The proposal, exclusively obtained by POLITICO, says it would target “criminal illegal aliens” and would attempt to avoid legal challenges by designating part of the prison — which has drawn accusations of violence and overcrowding from human rights groups — as American territory.

It’s unclear how seriously the White House is considering the plan by Prince, who has drawn scrutiny for his firm’s role in a deadly massacre in Iraq two decades ago.

But it would give Prince’s group an unprecedented and potentially highly lucrative role in an expanded version of a transnational operation that has elicited its own web of controversies, in part because it has swept up immigrants who do not have criminal records in the United States.
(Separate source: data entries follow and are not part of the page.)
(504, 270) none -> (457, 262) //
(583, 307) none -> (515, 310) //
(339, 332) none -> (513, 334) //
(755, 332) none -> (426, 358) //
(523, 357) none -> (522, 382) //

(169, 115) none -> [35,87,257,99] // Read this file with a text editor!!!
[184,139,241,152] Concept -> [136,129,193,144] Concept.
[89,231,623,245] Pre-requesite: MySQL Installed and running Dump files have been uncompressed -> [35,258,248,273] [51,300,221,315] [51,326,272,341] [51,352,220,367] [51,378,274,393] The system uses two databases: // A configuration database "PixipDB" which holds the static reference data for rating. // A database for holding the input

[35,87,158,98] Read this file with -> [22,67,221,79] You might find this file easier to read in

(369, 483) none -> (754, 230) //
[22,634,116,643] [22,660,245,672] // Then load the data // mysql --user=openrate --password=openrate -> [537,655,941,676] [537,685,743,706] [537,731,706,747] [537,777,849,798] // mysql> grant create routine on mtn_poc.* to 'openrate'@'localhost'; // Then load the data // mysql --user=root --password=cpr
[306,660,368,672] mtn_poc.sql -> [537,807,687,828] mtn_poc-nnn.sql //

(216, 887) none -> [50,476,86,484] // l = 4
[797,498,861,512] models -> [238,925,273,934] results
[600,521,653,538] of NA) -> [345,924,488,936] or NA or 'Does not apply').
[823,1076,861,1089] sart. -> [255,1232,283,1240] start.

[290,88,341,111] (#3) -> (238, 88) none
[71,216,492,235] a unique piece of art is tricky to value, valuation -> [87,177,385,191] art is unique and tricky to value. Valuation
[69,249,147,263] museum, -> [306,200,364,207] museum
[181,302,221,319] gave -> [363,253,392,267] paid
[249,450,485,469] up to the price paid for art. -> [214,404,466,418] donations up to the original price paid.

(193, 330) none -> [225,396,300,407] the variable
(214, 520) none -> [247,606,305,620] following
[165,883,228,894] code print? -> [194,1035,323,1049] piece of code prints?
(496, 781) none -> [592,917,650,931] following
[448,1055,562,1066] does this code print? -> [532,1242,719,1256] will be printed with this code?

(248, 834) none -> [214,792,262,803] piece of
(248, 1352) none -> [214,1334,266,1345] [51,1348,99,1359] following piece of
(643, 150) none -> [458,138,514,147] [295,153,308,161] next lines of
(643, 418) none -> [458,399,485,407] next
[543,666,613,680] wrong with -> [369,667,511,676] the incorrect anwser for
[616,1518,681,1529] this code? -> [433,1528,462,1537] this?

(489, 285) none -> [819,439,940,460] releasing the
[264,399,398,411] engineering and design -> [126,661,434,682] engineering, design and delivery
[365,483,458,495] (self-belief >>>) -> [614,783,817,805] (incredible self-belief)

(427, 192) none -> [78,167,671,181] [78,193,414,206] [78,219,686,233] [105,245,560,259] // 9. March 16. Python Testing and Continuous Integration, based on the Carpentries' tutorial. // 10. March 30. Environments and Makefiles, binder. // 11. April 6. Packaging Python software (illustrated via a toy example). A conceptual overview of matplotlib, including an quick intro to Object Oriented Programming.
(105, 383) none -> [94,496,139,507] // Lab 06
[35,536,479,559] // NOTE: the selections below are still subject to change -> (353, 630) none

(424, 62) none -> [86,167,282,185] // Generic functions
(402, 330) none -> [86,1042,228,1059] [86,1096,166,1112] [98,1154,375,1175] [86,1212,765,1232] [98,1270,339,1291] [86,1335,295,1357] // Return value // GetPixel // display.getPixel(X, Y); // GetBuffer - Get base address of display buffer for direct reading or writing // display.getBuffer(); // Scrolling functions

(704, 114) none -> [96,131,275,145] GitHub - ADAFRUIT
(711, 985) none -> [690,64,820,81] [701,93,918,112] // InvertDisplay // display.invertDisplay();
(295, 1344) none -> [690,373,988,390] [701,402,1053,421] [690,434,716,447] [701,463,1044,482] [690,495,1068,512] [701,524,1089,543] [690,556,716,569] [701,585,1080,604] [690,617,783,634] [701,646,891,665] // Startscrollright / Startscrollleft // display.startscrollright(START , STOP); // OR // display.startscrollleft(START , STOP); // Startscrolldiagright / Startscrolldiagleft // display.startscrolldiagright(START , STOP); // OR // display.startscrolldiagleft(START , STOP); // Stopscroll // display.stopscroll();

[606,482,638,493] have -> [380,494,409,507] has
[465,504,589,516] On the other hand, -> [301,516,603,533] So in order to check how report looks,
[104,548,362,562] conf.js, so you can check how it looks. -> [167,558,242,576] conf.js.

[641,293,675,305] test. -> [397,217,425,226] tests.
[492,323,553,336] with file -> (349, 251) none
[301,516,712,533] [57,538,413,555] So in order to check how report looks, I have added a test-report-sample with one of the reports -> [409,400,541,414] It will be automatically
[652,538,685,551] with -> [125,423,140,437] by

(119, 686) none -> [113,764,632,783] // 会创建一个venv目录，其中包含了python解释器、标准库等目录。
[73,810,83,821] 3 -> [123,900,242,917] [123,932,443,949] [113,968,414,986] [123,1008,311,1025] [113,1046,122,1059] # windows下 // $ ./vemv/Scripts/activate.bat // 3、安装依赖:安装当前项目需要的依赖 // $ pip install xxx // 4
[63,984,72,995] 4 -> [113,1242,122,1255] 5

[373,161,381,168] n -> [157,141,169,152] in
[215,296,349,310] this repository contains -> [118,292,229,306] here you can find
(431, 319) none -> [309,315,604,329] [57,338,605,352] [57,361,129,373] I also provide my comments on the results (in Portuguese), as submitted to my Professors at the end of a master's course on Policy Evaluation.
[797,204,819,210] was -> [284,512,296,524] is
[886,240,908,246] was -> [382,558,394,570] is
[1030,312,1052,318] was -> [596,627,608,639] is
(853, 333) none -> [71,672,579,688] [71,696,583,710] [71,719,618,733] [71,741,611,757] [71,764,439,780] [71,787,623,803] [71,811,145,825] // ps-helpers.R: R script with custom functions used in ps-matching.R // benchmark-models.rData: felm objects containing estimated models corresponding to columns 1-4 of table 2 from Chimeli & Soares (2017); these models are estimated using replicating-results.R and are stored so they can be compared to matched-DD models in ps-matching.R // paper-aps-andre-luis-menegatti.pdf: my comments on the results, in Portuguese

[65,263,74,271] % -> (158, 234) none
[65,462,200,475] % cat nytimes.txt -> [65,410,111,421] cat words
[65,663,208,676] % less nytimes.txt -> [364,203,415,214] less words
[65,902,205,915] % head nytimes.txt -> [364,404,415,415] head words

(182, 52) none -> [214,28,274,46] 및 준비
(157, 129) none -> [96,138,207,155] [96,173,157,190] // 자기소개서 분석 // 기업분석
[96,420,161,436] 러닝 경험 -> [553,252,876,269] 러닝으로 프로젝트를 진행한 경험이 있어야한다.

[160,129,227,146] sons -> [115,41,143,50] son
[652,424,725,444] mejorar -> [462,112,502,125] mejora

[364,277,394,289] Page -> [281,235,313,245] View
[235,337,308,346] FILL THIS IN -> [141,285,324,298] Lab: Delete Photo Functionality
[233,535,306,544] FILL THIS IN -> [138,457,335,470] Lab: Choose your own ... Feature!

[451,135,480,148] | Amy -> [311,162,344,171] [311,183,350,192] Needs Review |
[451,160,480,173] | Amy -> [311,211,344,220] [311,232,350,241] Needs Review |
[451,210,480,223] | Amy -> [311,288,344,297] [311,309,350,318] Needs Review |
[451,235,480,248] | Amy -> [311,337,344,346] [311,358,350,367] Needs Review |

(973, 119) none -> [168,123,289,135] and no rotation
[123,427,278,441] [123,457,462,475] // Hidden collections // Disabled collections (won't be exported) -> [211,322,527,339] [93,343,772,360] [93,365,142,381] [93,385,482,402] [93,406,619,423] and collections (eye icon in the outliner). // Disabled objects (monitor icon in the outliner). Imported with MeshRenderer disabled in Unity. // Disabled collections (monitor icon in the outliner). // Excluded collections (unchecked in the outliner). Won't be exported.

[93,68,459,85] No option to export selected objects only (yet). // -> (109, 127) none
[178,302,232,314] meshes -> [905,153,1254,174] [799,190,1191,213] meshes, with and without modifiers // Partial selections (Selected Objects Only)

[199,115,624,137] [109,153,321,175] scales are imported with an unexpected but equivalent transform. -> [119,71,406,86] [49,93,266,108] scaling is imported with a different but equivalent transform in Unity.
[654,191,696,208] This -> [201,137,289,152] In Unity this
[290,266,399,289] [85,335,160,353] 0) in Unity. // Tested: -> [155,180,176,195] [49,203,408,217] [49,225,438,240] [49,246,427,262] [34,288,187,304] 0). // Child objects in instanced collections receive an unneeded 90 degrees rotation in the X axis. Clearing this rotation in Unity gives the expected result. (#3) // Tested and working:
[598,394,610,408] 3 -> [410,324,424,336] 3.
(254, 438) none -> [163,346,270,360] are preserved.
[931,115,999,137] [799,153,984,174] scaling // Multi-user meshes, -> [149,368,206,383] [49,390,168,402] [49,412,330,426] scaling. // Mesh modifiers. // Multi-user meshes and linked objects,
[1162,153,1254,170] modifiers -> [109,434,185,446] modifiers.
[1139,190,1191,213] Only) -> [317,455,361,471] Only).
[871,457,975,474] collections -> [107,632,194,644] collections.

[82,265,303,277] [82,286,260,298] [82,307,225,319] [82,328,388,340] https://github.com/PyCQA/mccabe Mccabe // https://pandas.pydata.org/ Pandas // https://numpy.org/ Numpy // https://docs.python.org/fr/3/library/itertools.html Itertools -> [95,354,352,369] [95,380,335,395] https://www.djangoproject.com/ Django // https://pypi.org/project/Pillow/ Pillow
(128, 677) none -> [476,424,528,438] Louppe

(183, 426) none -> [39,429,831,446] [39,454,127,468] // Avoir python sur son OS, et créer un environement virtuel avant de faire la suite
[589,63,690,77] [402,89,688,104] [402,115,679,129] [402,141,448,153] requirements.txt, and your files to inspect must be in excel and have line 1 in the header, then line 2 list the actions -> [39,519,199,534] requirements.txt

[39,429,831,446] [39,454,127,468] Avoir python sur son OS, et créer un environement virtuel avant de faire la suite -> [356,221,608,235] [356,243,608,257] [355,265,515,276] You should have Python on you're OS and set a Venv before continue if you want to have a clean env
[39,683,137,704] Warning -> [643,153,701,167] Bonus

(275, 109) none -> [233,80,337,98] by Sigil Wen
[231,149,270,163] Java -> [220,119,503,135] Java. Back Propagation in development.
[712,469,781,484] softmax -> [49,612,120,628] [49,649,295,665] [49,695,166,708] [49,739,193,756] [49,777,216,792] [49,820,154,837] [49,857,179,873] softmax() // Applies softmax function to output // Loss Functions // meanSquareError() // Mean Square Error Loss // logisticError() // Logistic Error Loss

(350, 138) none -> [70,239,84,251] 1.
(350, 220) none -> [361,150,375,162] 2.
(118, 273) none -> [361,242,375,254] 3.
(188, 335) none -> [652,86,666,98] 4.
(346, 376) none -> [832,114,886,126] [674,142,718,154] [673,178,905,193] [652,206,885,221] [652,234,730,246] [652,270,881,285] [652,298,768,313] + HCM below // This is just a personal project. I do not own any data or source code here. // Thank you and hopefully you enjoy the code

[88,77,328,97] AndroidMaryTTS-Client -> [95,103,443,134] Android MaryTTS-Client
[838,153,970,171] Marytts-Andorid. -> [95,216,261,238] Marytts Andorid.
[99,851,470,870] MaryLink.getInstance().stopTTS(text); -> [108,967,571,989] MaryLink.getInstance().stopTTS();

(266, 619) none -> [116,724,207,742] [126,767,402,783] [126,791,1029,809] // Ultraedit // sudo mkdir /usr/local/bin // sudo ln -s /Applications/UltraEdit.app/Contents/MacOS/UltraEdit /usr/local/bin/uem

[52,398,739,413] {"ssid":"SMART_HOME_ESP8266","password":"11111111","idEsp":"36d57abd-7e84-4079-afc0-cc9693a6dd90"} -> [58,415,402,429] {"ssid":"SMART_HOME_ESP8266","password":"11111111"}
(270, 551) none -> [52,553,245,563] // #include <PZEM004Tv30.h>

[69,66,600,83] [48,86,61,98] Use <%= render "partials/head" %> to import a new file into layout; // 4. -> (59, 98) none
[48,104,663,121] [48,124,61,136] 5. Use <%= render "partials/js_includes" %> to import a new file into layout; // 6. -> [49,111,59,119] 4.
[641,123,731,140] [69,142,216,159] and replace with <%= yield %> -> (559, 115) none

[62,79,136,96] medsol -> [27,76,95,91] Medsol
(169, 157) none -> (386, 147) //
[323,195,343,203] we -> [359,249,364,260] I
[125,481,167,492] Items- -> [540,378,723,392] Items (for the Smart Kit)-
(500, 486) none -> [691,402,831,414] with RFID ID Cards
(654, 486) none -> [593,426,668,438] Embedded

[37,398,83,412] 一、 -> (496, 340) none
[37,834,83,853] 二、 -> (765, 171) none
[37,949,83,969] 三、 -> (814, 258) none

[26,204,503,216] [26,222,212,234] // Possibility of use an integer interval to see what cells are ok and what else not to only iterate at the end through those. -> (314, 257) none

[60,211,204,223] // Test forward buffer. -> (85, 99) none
The group has had multiple talks with administration officials, and the ideas laid out in the proposal are likely to be a top subject in the bilateral meetings with El Salvador at the White House next week, according to two people familiar with the Prince proposal and an administration official, granted anonymity to discuss information that has not previously been made public.

Administration officials have already discussed the idea of the U.S. owning some of the prison complex, the administration official said, adding that the White House continues to weigh a number of options and that the plan would be in line with the goal of getting “dangerous people as far away from the continental U.S. as possible.”

The administration official also said they expect the proposal to be discussed during El Salvador President Nayib Bukele’s visit to the White House on Monday, when he is planning to meet with President Donald Trump to hash out a variety of immigration issues.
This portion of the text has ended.